Iuri José Picanço Medeiros (born 10 July 1994) is a Portuguese professional footballer who plays for S.C. Braga as a winger.

He achieved Primeira Liga figures of over 100 games and 30 goals, for Sporting CP and Braga as well as loans to Arouca, Moreirense and Boavista. He also had brief spells in Italy, Poland and Germany, and won the 2020–21 Taça de Portugal with Braga.

Medeiros earned 56 caps and scored six goals for Portugal's youth teams.

Club career

Sporting CP
Born in Horta, Azores, Medeiros joined Sporting CP's youth system in 2005, aged 11. He went on to spend three full seasons with their reserves in the Segunda Liga, his debut as a professional arriving of on 11 August 2012 as he came on as a 62nd-minute substitute for Filipe Chaby in a 1−0 away loss against U.D. Oliveirense.

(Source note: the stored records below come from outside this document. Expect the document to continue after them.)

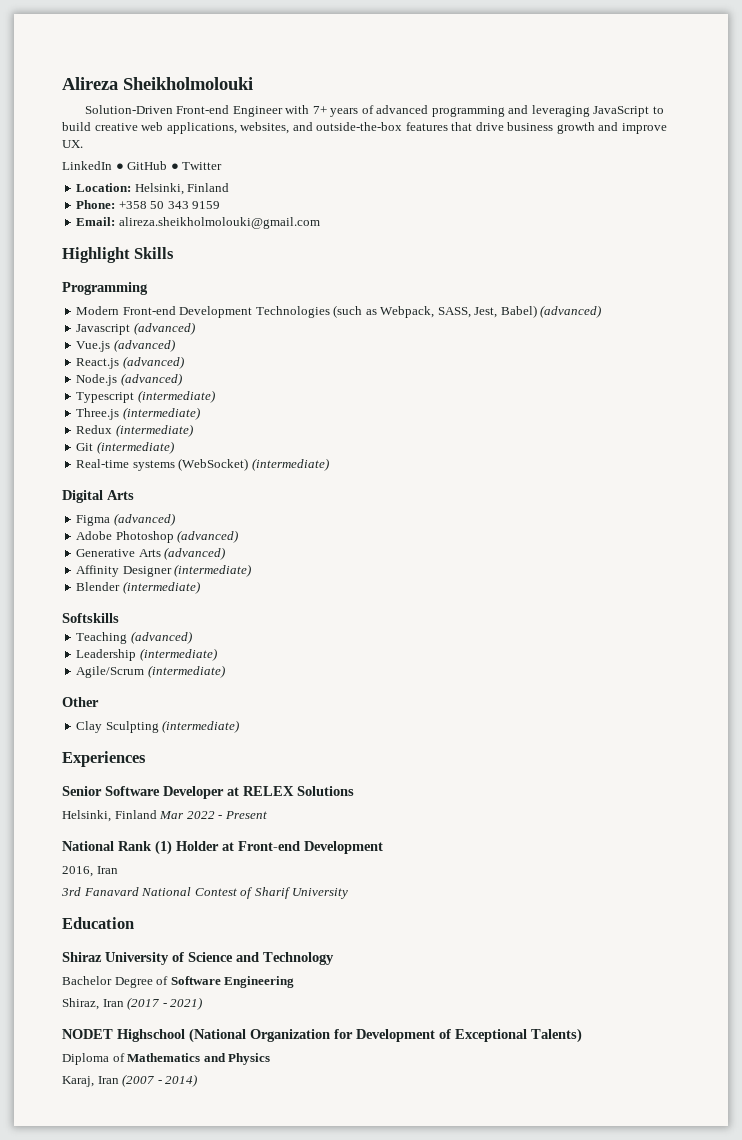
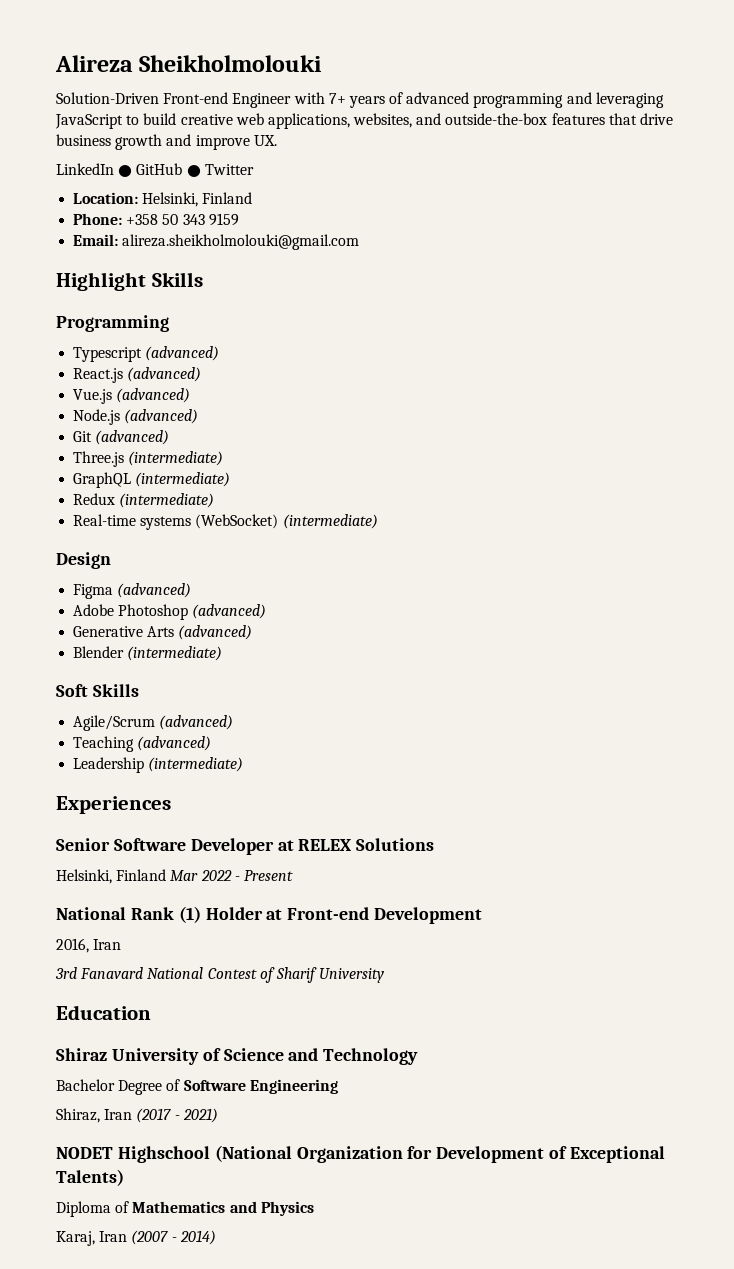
[76,305,602,318] [76,324,131,335] Modern Front-end Development Technologies (such as Webpack, SASS, Jest, Babel) (advanced) // Javascript -> [73,346,220,362] [73,368,124,383] Typescript (advanced) // React.js
[76,356,184,369] // React.js (advanced) -> (191, 395) none
[76,390,215,403] Typescript (intermediate) -> [73,430,170,445] Git (advanced)
[76,424,193,437] [76,443,94,451] Redux (intermediate) // Git -> [73,472,231,488] [73,493,116,505] GraphQL (intermediate) // Redux
[62,490,134,503] Digital Arts -> [56,552,111,569] Design
[76,564,252,577] // Affinity Designer (intermediate) -> (253, 632) none
[62,613,119,623] Softskills -> [56,684,139,697] [73,715,234,731] Soft Skills // Agile/Scrum (advanced)
[76,665,225,678] [62,697,99,707] [76,720,240,733] // Agile/Scrum (intermediate) // Other // Clay Sculpting (intermediate) -> (244, 764) none

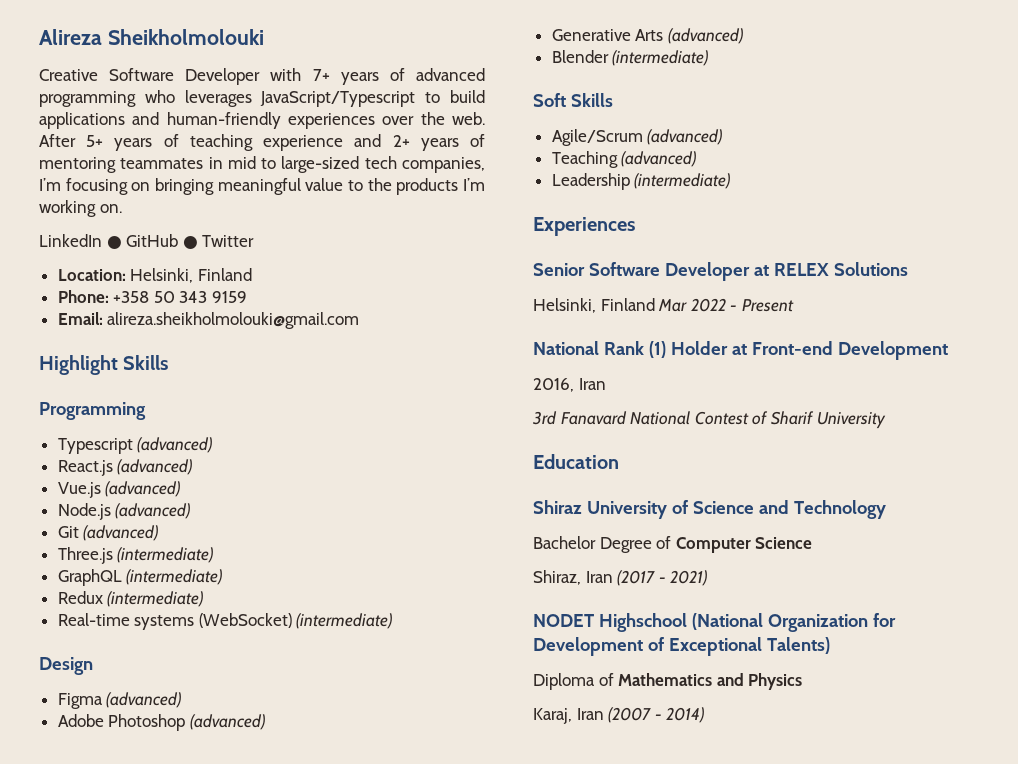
[56,92,292,108] Solution-Driven Front-end Engineer -> [39,68,261,85] Creative Software Developer
[566,92,664,108] [55,113,674,129] [56,134,277,150] and leveraging JavaScript to build creative web applications, websites, and outside-the-box features that drive business growth and improve UX. -> [144,90,485,107] [39,112,485,129] [39,134,486,151] [39,156,485,173] [39,178,486,195] [39,200,122,217] who leverages JavaScript/Typescript to build applications and human-friendly experiences over the web. After 5+ years of teaching experience and 2+ years of mentoring teammates in mid to large-sized tech companies, I’m focusing on bringing meaningful value to the products I’m working on.
[183,1079,338,1094] Software Engineering -> [675,537,813,553] Computer Science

Medeiros was loaned to F.C. Arouca in the 2015 January transfer window, playing his first game in the Primeira Liga on the 18th in a 1−0 defeat at Moreirense FC. He subsequently served two season-long top division loans, at Moreirense and Boavista FC. While at the service of the former, he scored his first goal in the competition on 25 September 2015 to help to a 2−2 home draw with FC Porto and, on 12 March 2017, netted a brace to help the latter defeat C.S. Marítimo 3−0.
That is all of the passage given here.